He uncapped the bottle and poured some into his handkerchief.

  Turner approached the girl from behind and clamped the cloth over her nose, the burned almond smell of the drug overwhelming the sweet, clean fragrance that rose from the tight curls of her short hair.

  She struggled and bucked, eyes wide and white in her bronze face, but he held firm and within seconds her eyelids drooped and she slumped onto her side, her gray skirt riding up on her dark leggings.

  He patted her jacket and found a cell phone nestling beside a pack of spearmint gum. Fishing for the phone with his gloved fingers he tossed it into the river, seeing it sink amongst moss and reeds.

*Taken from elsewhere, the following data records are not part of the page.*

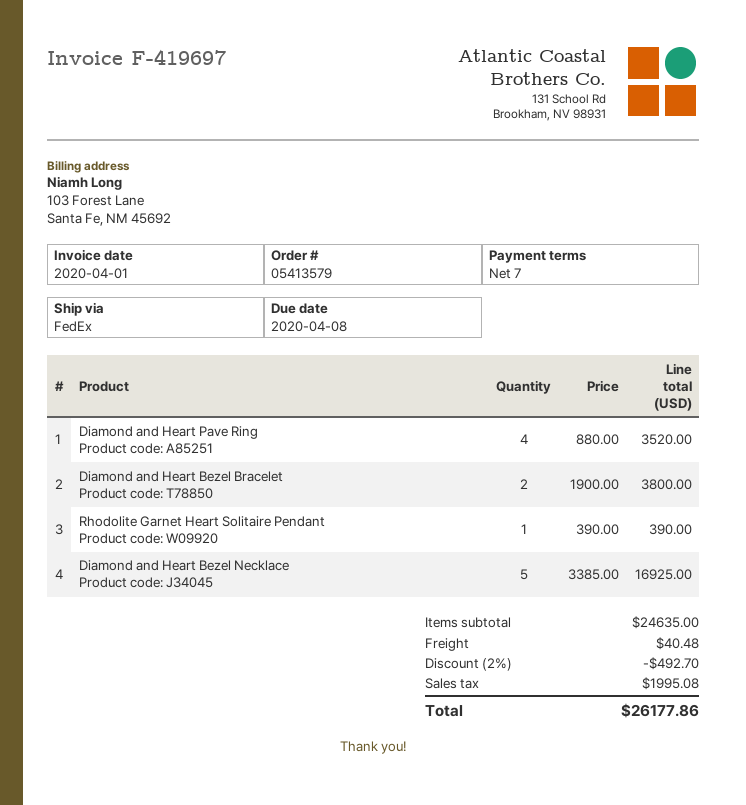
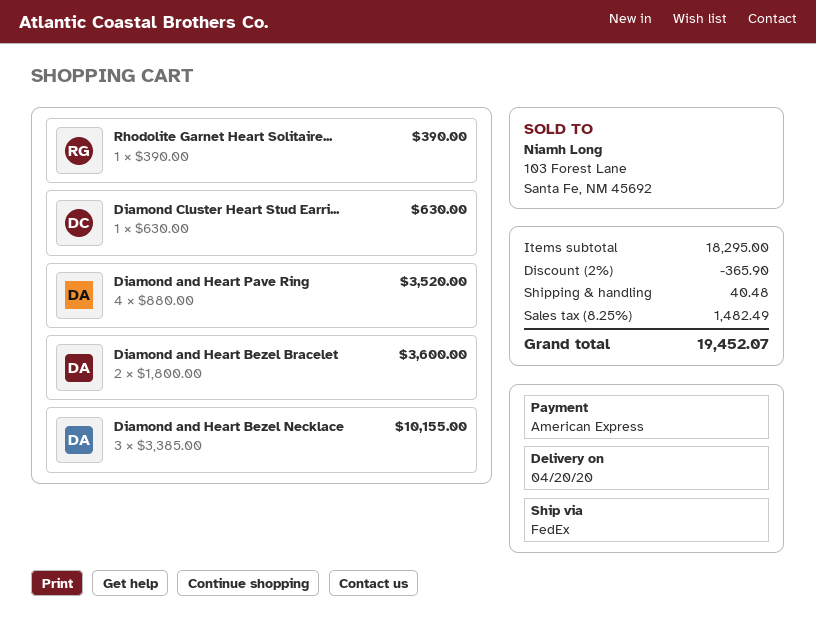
Diamond and Heart Bezel Bracelet: 2 x 1900.00 = 3800.00 -> 2 x 1800.00 = 3600.00
Diamond and Heart Bezel Necklace: 5 x 3385.00 = 16925.00 -> 3 x 3385.00 = 10155.00
Diamond Cluster Heart Stud Earri...: none -> 1 x 630.00 = 630.00
subtotal: 24635.00 -> 18295.00
discount: 2% = 492.70 -> 2% = 365.90
tax: 1995.08 -> 1482.49
total: 26177.86 -> 19452.07

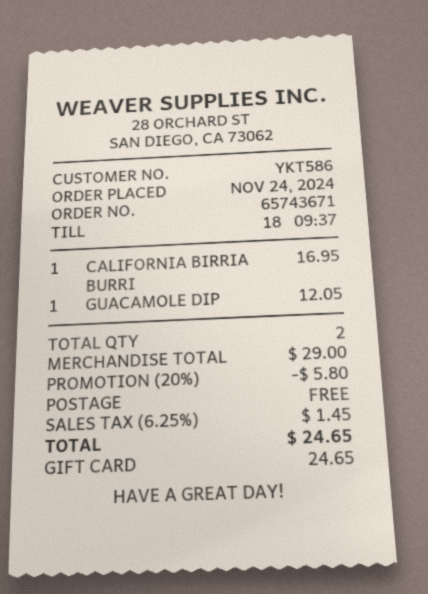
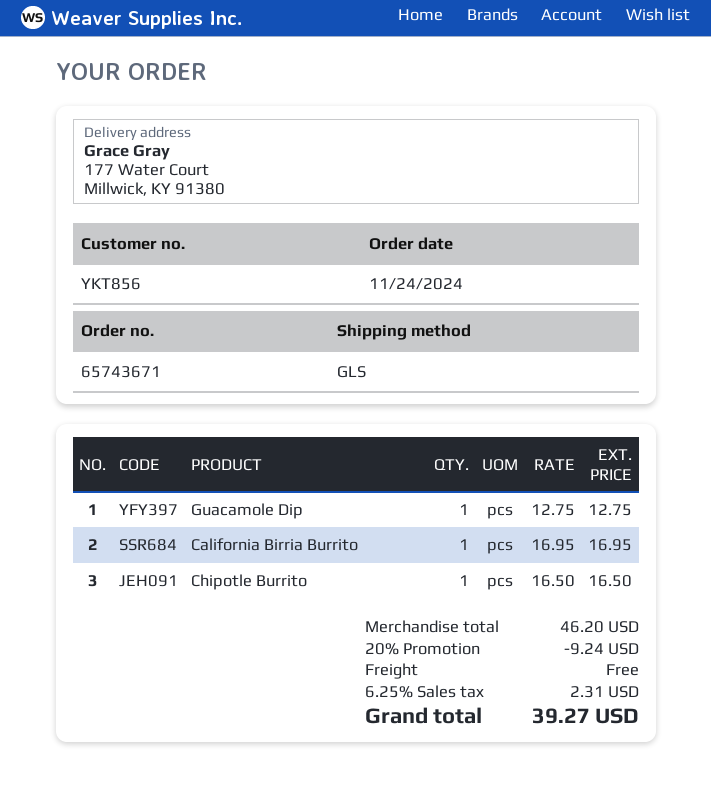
customer number: YKT586 -> YKT856
GUACAMOLE DIP: 1 x 12.05 = 12.05 -> 1 x 12.75 = 12.75
Chipotle Burrito: none -> 1 x 16.50 = 16.50
subtotal: 29.00 -> 46.20
discount: 20% = 5.80 -> 20% = 9.24
tax: 6.25% = 1.45 -> 6.25% = 2.31
total: 24.65 -> 39.27

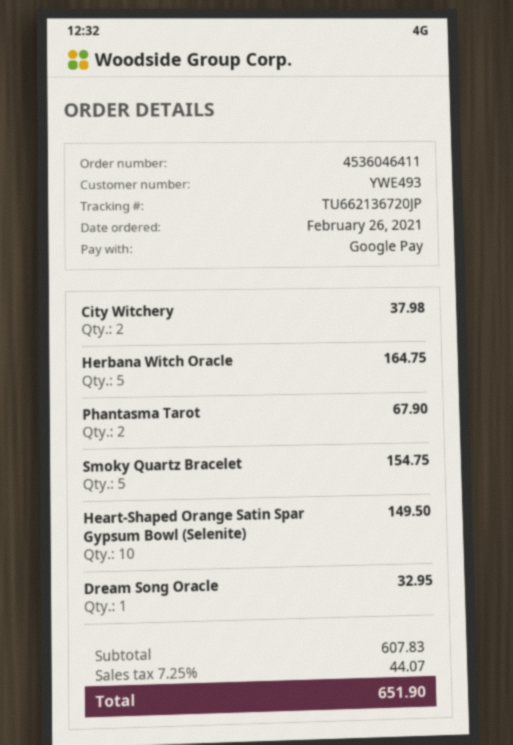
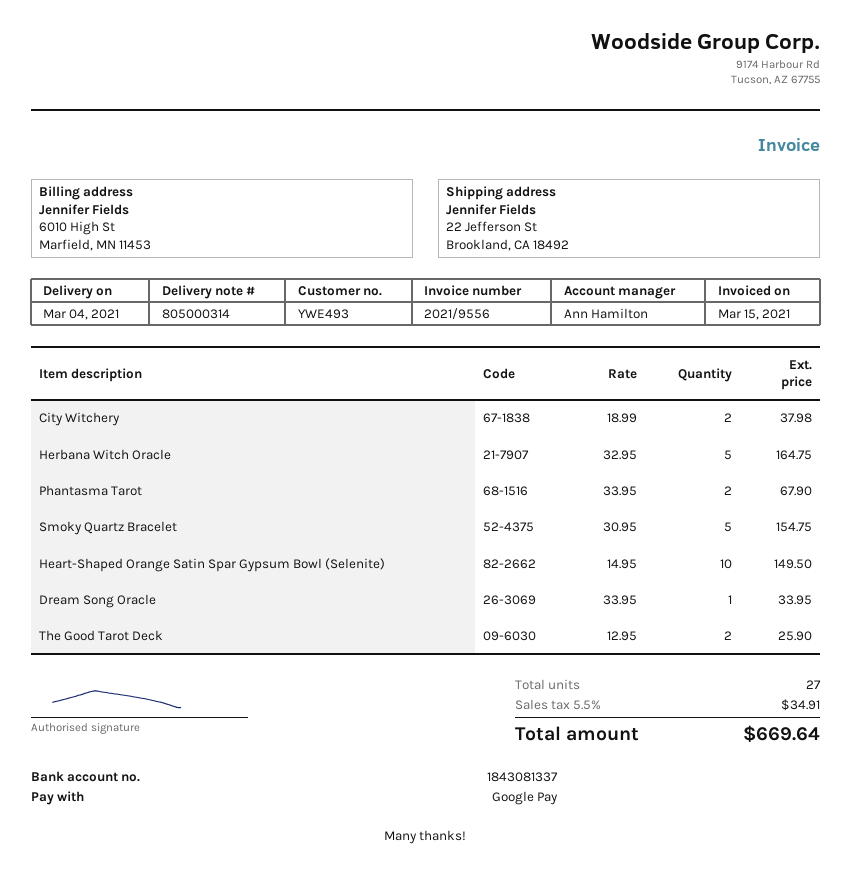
Dream Song Oracle: 1 for 32.95 -> 1 for 33.95
The Good Tarot Deck: none -> 2 for 25.90
tax: 7.25% = 44.07 -> 5.5% = 34.91
total: 651.90 -> 669.64

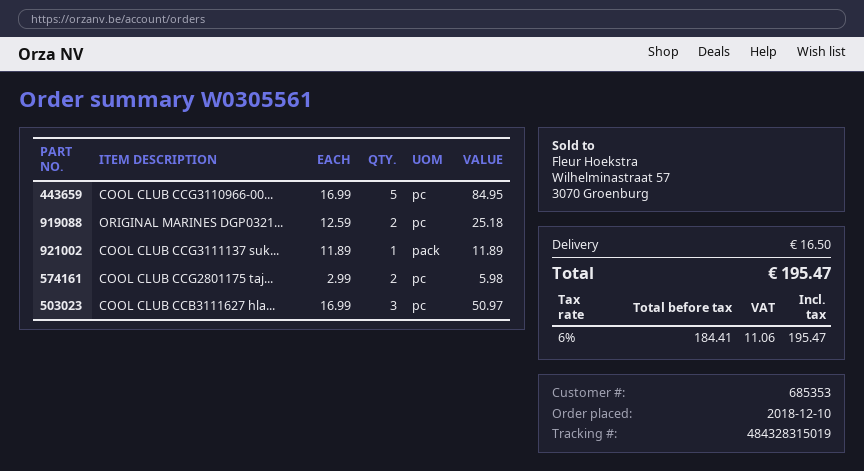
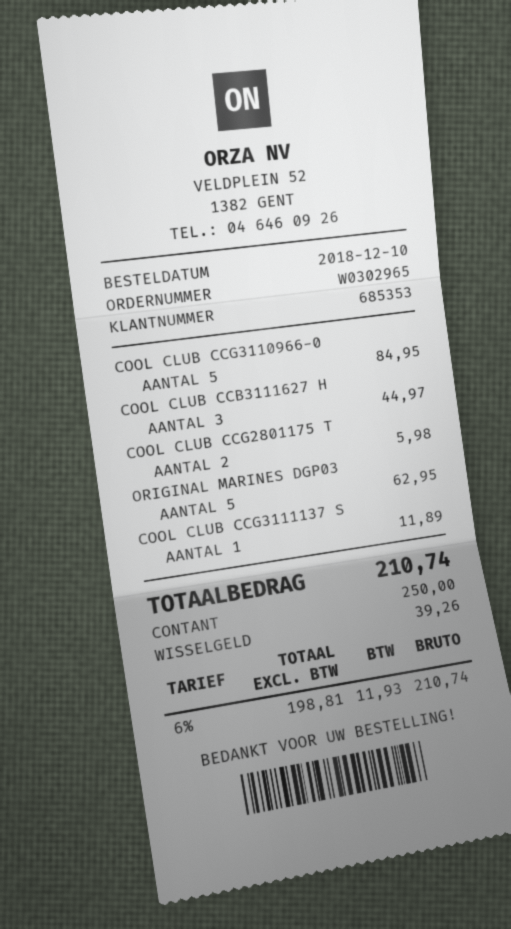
order number: W0305561 -> W0302965
ORIGINAL MARINES DGP0321...: 2 for 25.18 -> 5 for 62.95
COOL CLUB CCB3111627 hla...: 3 for 50.97 -> 3 for 44.97
shipping: 16.50 -> none
net: 184.41 -> 198.81
tax: 6% = 11.06 -> 6% = 11.93
total: 195.47 -> 210.74

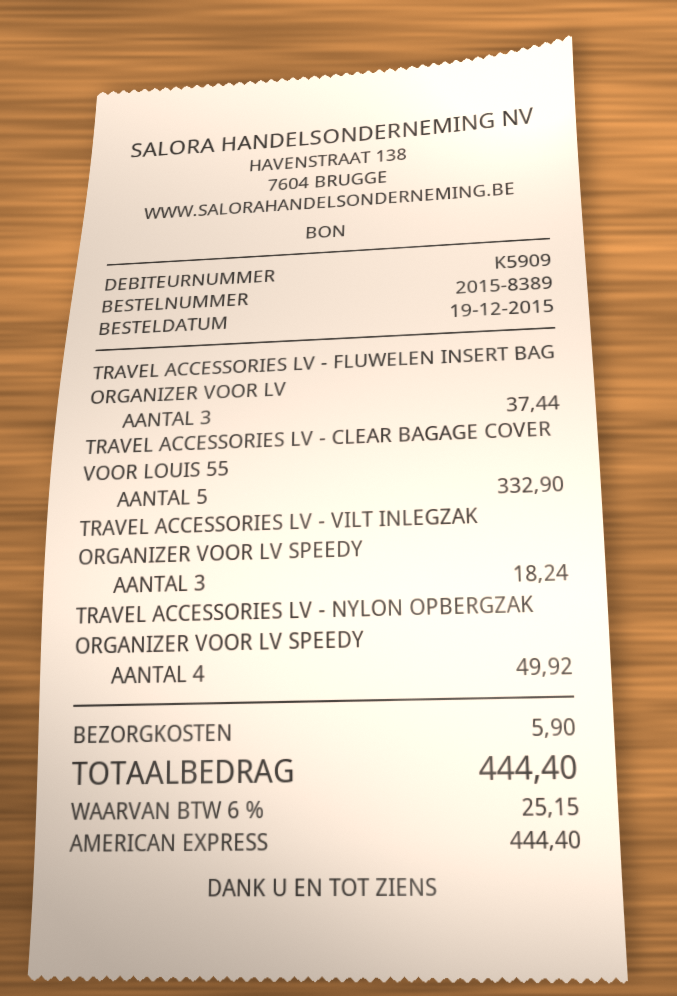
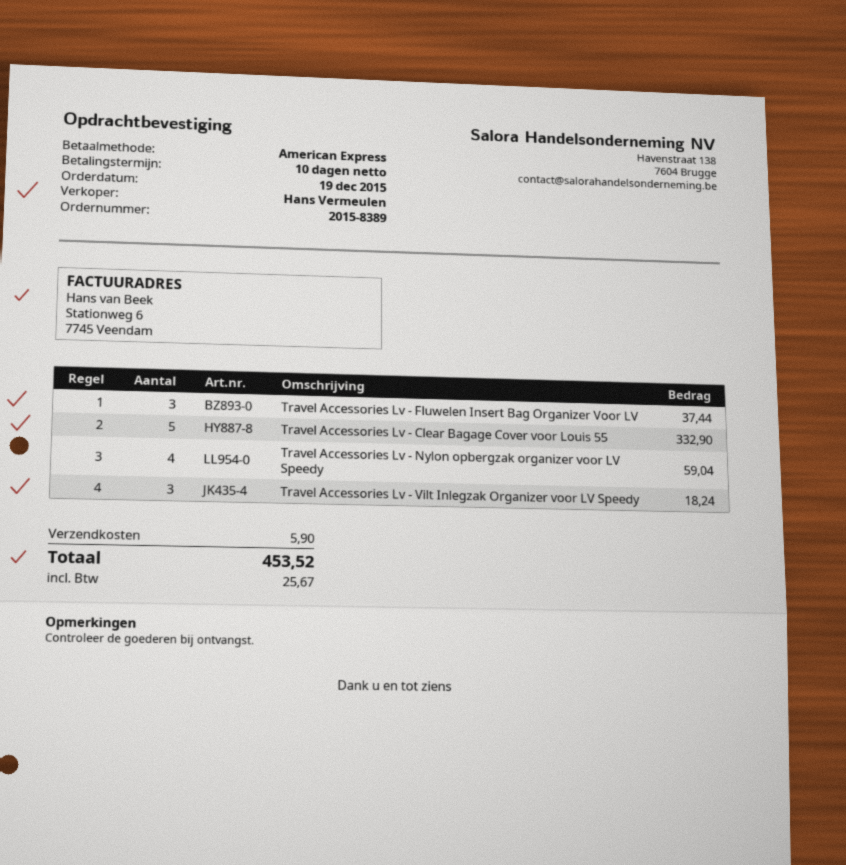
TRAVEL ACCESSORIES LV - NYLON OPBERGZAK ORGANIZER VOOR LV SPEEDY: 4 for 49.92 -> 4 for 59.04
tax: 25.15 -> 25.67
total: 444.40 -> 453.52

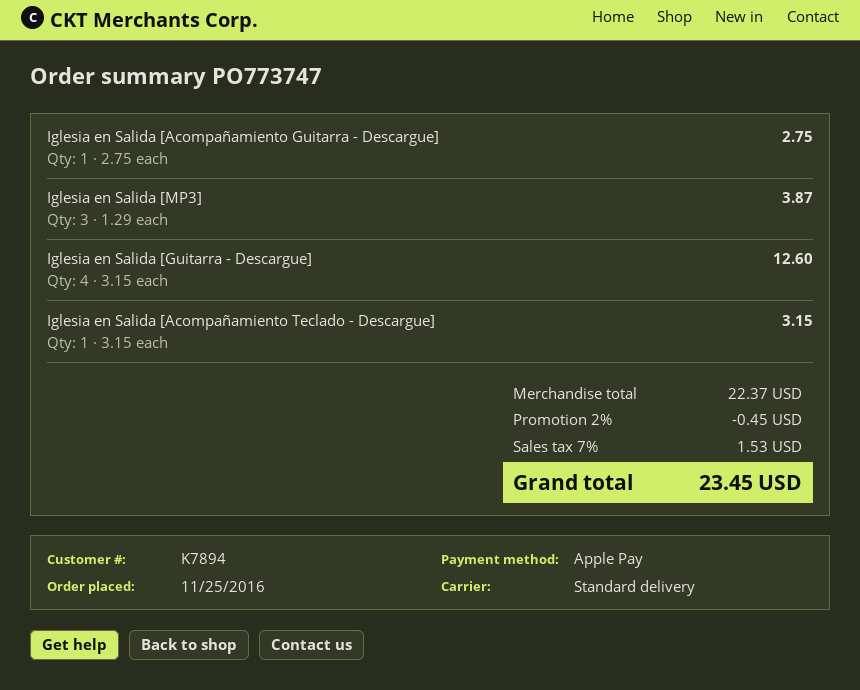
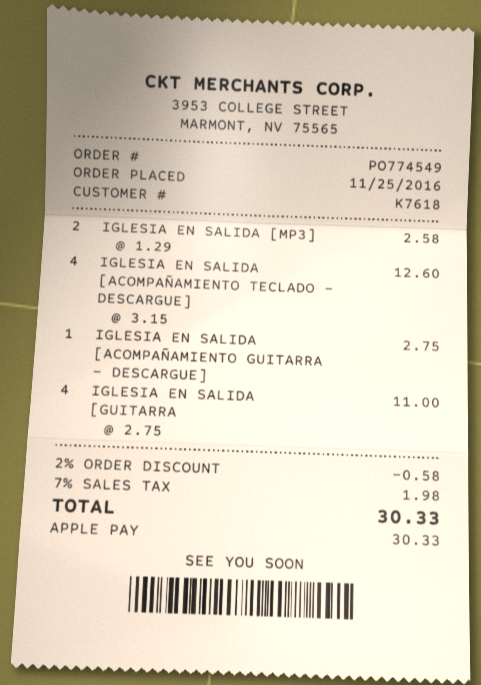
order number: PO773747 -> PO774549
customer number: K7894 -> K7618
Iglesia en Salida [MP3]: 3 x 1.29 = 3.87 -> 2 x 1.29 = 2.58
Iglesia en Salida [Guitarra - Descargue]: 4 x 3.15 = 12.60 -> 4 x 2.75 = 11.00
Iglesia en Salida [Acompañamiento Teclado - Descargue]: 1 x 3.15 = 3.15 -> 4 x 3.15 = 12.60
discount: 2% = 0.45 -> 2% = 0.58
tax: 7% = 1.53 -> 7% = 1.98
total: 23.45 -> 30.33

  Removing the earbuds he shoved the iPod into his pocket, lifted the girl—she was as light as a child—and carried her to the HiAce.

  He raised the rear door and laid her on the corrugated floor. Using a roll of silver duct tape (the screeching rip as it unspooled painful to his ears) he bound her wrists and ankles and taped her mouth shut.

  She lay so still that for a second Turner feared she was dead and pulled the glove free of his right hand, placing his fingertips beneath her nostrils until he felt the warm wash of her breath on his skin.

  Replacing the glove, he was about to close the door when something spiked his memory and one of Bekker’s instructions pierced the smother of substances.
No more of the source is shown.